* Your instructions: From the first line of the material through the line containing "width:1280px; height:720px; overflow:hidden;", restate everything word for word and nothing more.

* Stored data:
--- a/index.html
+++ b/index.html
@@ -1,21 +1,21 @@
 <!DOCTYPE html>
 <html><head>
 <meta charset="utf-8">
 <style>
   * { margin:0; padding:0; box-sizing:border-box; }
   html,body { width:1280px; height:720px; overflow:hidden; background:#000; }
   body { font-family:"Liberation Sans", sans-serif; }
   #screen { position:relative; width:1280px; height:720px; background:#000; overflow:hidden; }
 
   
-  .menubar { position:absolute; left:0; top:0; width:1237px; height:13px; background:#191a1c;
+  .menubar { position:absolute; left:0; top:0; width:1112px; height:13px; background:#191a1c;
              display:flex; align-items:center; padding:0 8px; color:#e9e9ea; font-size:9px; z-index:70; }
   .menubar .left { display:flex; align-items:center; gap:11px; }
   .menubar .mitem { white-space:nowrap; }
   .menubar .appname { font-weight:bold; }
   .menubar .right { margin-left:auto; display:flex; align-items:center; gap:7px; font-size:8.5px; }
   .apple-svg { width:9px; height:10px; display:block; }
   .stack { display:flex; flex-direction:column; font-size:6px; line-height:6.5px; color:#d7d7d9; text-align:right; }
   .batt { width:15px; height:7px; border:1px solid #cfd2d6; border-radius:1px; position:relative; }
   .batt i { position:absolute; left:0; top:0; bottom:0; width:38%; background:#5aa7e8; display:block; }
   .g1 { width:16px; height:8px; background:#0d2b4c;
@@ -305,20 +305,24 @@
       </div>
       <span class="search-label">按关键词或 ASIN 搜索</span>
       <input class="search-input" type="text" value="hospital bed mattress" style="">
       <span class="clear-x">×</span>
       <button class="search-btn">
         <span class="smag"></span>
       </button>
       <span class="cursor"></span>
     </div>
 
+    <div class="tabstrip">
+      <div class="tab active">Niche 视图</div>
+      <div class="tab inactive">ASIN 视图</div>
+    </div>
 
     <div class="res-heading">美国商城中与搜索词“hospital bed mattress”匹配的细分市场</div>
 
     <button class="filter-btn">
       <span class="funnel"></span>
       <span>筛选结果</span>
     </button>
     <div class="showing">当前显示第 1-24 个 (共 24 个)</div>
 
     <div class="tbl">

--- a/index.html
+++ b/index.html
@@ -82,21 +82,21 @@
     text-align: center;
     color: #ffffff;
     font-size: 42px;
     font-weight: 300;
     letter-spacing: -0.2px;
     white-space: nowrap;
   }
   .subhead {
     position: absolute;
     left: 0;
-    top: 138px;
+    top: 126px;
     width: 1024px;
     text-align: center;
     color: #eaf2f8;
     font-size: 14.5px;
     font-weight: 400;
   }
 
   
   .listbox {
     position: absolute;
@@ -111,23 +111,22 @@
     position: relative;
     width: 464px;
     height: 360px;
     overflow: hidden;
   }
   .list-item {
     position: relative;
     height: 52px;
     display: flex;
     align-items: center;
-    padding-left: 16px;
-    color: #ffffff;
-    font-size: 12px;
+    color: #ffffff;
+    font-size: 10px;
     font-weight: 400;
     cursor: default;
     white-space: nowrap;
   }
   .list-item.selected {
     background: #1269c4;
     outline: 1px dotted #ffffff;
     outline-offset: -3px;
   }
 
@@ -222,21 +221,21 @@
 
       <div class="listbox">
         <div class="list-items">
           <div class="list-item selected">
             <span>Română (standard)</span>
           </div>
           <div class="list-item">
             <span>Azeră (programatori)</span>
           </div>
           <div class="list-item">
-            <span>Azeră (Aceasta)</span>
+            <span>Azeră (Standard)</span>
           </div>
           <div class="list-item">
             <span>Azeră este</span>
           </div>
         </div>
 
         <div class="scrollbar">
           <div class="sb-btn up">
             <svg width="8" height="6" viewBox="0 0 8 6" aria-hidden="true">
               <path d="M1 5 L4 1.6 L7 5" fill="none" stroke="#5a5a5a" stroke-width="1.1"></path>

* Response to this task:
--- a/index.html
+++ b/index.html
@@ -1,21 +1,21 @@
 <!DOCTYPE html>
 <html><head>
 <meta charset="utf-8">
 <style>
   * { margin:0; padding:0; box-sizing:border-box; }
   html,body { width:1280px; height:720px; overflow:hidden; background:#000; }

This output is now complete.